**What you are asked to do**
For the material below, output exactly the span from the line with "[17,224,283,242] TÜRKİYE’NİN YENİ" to the line with "none -> [25,712,639,812]", including both, and nothing besides.

**Data to process**
● ● ●
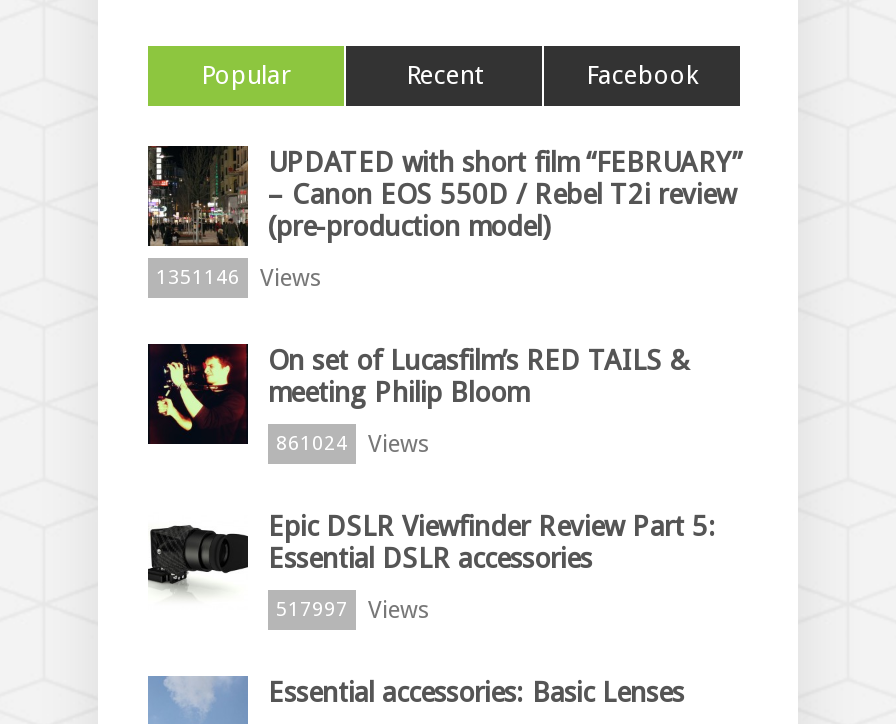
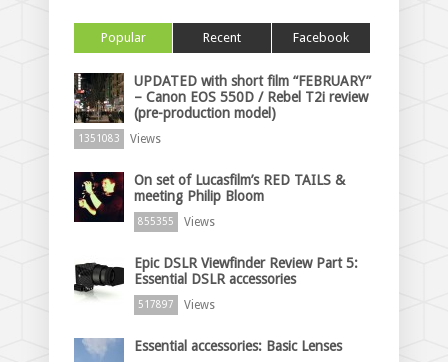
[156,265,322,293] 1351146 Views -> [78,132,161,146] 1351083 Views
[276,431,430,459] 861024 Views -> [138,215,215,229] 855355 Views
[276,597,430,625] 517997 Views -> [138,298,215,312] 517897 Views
● ● ●
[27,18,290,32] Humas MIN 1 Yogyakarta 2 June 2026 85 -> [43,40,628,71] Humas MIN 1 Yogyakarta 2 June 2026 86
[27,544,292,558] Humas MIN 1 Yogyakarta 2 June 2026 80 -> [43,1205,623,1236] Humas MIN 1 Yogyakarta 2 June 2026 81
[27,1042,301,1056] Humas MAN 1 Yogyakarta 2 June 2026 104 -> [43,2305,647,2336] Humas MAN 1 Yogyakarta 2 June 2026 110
● ● ●
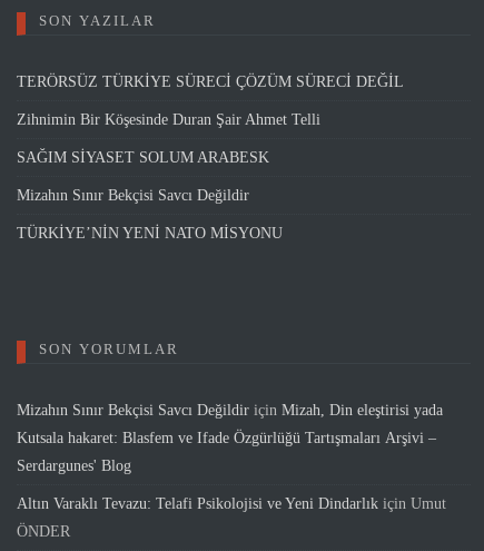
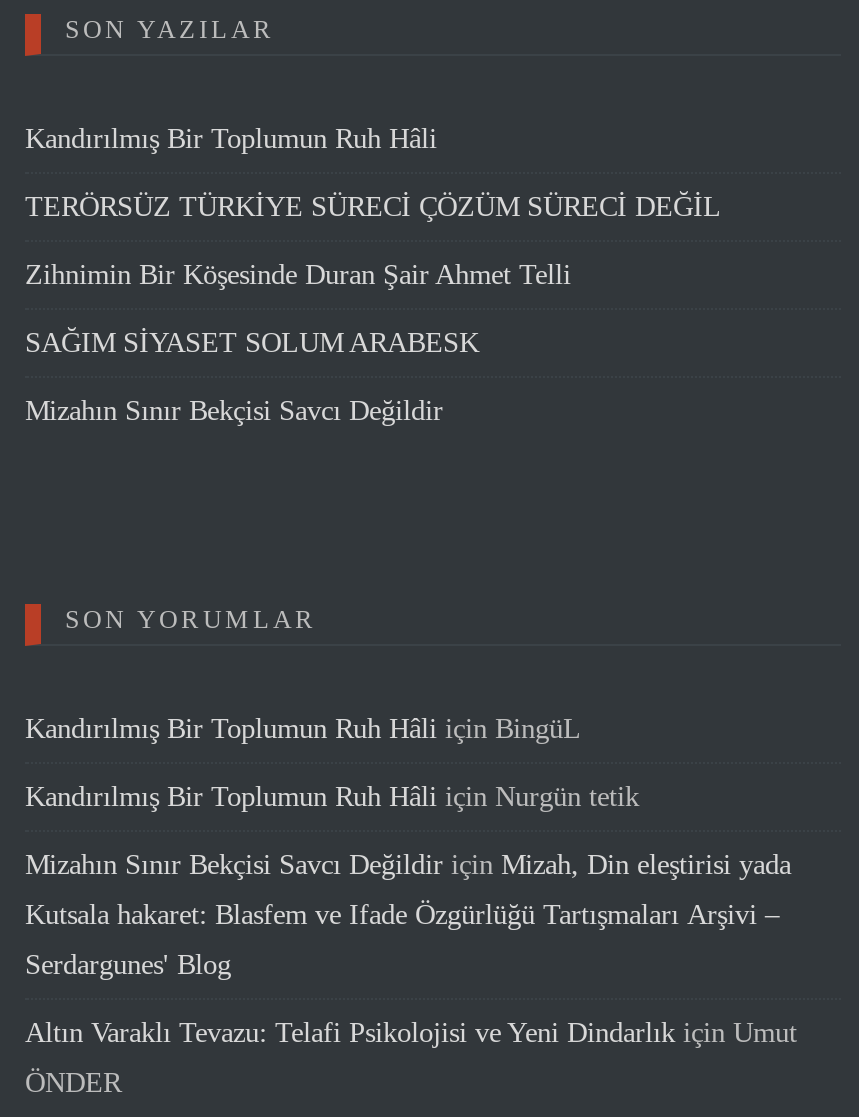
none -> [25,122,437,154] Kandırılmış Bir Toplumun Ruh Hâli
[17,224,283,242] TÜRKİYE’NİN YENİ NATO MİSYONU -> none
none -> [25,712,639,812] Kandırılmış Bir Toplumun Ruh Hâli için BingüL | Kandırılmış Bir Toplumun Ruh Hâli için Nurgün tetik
● ● ●
**Problem solution**
[17,224,283,242] TÜRKİYE’NİN YENİ NATO MİSYONU -> none
none -> [25,712,639,812] Kandırılmış Bir Toplumun Ruh Hâli için BingüL | Kandırılmış Bir Toplumun Ruh Hâli için Nurgün tetik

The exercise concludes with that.